Man sieht an diesen Zahlen: bloß über die FPÖ und ihre Wähler zu schimpfen, hilft nichts, sondern schadet offensichtlich sogar. Wie man sich allerdings wirklich mit den wichtigen Problembereichen, die ständig die Proteststimmen vermehren, mit entsprechenden Erfolgsaussichten befassen sollte oder könnte, darüber wird gar nicht nachgedacht. Weil die Meinungen, die zu Proteststimmen für die FPÖ führen, sind ja - wie Süverkrüp schon gesungen hat - sowieso falsch. Die Straße für den weiteren Aufstieg der FPÖ wird also auch weiterhin gut gepflastert werden. Wer 2018 keinen Bundeskanzler Strache haben will, wird zu anderen politischen Strategien und Taktiken greifen müssen.

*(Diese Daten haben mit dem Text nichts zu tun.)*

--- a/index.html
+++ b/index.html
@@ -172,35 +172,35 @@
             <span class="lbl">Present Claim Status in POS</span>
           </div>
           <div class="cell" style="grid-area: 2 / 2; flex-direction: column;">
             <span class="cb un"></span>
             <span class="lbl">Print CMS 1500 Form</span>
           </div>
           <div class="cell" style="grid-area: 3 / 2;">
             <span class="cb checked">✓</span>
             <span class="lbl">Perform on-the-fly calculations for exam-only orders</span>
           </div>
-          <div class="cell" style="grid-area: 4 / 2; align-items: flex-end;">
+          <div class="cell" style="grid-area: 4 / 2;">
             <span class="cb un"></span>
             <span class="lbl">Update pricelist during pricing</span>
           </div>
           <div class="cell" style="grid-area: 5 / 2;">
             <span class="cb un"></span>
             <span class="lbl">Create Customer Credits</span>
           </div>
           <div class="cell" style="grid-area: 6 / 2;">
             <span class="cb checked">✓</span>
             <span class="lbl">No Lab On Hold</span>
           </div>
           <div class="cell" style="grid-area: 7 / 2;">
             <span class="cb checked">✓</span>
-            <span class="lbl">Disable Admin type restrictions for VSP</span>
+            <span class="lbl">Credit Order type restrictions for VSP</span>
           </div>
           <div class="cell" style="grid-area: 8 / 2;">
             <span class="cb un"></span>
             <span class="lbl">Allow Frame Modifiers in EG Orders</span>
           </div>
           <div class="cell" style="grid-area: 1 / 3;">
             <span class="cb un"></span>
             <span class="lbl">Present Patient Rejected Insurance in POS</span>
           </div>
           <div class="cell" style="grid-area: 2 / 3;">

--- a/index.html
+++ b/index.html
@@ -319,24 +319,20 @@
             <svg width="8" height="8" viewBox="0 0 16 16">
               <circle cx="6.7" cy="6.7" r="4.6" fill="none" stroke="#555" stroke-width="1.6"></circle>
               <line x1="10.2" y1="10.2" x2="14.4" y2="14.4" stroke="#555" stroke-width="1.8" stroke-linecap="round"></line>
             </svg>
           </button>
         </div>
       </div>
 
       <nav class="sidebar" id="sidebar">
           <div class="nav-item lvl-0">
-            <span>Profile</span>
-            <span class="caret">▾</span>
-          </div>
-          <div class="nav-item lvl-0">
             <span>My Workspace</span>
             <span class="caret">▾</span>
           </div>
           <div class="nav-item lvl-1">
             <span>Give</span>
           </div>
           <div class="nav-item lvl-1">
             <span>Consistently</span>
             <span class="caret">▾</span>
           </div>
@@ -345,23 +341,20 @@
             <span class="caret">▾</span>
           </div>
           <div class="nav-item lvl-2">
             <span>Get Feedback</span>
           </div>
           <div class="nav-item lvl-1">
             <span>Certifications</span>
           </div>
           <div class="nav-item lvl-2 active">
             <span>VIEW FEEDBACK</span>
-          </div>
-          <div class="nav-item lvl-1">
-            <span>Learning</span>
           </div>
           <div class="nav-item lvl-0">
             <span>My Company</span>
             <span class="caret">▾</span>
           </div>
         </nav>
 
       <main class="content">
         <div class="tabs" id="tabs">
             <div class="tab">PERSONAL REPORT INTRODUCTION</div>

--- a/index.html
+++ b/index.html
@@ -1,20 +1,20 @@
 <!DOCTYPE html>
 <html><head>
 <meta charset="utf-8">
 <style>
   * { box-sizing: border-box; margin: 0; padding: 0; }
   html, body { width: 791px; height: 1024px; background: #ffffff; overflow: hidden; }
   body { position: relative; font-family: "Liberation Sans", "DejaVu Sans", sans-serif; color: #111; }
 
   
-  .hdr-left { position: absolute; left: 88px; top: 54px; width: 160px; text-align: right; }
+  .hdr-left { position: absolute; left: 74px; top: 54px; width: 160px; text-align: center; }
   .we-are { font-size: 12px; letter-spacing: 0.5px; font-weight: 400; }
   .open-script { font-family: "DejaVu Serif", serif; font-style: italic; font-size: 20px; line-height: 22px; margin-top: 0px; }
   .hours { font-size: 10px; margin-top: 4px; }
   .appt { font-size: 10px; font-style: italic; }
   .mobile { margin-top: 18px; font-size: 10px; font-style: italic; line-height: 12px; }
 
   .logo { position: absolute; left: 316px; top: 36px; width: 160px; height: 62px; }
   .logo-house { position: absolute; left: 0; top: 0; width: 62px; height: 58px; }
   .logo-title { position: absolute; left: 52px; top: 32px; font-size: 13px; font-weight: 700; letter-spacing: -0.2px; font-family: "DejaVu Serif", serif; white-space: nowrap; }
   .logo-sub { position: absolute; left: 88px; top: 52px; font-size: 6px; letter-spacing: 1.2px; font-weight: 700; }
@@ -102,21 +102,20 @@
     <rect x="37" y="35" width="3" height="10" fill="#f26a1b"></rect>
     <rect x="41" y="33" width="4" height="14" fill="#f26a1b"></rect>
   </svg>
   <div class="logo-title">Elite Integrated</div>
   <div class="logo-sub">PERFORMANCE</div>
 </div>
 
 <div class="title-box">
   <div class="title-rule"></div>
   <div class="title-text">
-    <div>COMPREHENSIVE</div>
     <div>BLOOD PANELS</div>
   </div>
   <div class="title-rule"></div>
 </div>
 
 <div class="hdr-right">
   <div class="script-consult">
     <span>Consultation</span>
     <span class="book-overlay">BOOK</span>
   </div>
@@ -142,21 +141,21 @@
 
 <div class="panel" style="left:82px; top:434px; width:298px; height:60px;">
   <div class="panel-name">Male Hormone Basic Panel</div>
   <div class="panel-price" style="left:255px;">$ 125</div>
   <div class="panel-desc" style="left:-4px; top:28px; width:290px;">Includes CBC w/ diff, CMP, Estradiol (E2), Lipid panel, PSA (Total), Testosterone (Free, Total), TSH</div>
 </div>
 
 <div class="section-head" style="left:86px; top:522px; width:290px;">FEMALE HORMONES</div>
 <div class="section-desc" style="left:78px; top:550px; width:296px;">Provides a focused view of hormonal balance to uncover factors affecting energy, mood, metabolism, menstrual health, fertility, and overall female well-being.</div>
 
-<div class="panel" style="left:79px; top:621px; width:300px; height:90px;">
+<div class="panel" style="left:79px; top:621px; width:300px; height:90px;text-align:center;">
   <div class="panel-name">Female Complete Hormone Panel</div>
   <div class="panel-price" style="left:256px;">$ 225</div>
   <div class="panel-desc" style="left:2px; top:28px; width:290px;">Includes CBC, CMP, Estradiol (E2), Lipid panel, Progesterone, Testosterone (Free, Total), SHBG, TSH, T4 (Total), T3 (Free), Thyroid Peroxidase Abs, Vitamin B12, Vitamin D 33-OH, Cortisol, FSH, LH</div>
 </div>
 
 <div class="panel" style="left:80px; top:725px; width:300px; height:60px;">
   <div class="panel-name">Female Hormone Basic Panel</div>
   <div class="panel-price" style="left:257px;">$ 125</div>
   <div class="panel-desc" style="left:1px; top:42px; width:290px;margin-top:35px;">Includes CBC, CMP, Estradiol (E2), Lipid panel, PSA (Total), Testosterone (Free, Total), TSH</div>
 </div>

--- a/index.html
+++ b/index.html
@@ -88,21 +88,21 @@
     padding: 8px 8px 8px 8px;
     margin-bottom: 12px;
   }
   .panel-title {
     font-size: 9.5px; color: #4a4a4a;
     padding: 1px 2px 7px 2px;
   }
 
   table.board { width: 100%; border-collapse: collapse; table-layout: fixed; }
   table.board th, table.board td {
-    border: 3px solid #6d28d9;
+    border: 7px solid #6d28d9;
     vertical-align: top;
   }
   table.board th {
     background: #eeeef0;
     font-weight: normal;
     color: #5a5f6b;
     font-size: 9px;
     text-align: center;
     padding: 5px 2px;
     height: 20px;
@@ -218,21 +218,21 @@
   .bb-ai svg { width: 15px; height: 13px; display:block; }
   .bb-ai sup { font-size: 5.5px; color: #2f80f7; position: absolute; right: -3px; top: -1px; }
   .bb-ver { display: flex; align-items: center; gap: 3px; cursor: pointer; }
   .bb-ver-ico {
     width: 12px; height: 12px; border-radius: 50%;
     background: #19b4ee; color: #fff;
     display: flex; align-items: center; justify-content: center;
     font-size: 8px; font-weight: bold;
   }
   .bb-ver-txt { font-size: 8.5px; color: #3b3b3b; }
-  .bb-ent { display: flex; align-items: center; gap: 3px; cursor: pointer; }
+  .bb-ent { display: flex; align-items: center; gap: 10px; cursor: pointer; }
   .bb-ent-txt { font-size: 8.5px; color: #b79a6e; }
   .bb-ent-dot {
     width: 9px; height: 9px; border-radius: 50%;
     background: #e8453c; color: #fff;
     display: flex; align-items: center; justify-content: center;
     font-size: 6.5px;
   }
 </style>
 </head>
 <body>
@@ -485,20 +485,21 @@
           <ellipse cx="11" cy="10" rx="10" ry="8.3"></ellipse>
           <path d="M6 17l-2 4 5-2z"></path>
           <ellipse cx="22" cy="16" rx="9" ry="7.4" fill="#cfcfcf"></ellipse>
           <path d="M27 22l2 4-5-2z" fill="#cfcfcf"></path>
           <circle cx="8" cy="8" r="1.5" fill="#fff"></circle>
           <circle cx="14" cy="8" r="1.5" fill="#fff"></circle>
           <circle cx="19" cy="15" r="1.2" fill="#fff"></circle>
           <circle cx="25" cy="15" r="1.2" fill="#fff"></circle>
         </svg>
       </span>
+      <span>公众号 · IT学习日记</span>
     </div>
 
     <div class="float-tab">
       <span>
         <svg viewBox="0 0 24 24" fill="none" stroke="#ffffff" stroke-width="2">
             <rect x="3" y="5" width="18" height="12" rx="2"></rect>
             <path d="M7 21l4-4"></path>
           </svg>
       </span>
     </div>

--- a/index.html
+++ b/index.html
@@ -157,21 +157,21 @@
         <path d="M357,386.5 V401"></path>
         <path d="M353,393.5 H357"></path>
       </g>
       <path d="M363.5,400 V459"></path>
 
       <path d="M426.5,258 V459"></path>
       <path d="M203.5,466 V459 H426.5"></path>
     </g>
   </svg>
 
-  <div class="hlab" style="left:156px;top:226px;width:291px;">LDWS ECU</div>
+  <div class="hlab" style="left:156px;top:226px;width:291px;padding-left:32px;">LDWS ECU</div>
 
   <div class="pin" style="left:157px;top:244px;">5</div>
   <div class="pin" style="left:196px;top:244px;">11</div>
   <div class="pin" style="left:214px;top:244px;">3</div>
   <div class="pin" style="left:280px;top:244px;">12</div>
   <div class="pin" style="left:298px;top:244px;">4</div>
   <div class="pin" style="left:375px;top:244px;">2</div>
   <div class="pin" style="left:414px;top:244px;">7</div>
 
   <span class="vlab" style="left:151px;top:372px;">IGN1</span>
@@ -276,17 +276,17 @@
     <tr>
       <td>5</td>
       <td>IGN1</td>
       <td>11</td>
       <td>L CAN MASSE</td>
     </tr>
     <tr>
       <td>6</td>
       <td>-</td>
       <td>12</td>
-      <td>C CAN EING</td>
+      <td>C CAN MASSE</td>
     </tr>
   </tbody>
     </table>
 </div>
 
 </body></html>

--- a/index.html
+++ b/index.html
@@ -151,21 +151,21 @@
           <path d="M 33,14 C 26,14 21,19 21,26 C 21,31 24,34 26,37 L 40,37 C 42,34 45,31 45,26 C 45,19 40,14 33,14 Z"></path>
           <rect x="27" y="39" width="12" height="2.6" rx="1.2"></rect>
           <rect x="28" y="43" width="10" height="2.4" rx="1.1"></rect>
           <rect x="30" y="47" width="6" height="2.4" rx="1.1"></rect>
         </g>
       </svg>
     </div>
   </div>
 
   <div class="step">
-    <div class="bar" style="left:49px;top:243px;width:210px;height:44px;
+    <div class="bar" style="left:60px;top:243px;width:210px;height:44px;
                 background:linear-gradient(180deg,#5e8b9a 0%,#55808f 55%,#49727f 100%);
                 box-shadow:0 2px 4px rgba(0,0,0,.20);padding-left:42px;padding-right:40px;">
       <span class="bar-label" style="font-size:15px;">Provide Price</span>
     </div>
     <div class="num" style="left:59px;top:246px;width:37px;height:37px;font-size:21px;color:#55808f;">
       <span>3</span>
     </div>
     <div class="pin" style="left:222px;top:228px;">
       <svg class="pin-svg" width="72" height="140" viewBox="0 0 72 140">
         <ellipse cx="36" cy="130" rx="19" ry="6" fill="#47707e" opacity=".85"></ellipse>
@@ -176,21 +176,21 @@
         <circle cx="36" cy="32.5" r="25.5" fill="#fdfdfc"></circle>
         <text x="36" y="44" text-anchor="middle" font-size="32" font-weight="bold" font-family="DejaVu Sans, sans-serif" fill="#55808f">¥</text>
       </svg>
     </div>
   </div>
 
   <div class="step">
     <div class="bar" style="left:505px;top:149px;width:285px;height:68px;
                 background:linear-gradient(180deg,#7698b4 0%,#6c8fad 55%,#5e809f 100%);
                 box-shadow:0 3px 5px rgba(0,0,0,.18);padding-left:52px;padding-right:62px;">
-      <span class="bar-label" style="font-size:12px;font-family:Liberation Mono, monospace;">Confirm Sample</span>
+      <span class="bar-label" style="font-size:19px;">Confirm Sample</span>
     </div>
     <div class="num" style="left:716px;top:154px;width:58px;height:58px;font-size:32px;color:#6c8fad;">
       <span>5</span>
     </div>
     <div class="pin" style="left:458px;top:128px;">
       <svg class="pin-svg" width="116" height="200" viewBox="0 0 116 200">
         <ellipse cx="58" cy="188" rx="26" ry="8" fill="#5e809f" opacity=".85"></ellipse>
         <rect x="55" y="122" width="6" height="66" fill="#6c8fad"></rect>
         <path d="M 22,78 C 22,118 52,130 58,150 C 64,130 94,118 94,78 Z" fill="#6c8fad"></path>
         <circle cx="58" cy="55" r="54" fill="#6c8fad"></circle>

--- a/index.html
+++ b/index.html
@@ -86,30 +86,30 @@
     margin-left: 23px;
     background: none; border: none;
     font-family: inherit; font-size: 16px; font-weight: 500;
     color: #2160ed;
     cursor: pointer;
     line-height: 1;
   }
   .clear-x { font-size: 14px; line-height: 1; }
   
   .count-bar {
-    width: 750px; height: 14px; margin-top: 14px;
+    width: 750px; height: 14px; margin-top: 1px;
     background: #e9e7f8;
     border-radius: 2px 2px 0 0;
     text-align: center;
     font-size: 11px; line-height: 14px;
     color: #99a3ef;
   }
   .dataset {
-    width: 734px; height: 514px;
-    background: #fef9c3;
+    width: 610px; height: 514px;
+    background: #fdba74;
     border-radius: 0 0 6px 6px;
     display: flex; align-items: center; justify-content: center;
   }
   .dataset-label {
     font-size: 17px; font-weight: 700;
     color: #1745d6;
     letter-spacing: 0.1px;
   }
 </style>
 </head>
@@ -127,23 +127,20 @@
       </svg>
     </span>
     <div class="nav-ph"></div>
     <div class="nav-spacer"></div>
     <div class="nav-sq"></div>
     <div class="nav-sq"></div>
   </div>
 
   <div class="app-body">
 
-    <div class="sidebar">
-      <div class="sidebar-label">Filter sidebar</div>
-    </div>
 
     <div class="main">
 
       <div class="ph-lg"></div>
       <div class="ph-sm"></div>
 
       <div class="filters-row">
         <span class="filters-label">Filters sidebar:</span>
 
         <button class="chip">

Darum nochmals die Parole dazu: Den Leuten in ihrem Dasein, in ihrer Welt begegnen und ihnen nicht bloß sagen, wo sie gefälligst sein sollten. Weil Letzteres ist nicht nur wirkungslos, sondern schadet, weil dies von den Betroffenen als herabsetzend empfunden wird und ihre Haltung nicht verändert, sondern bekräftigt!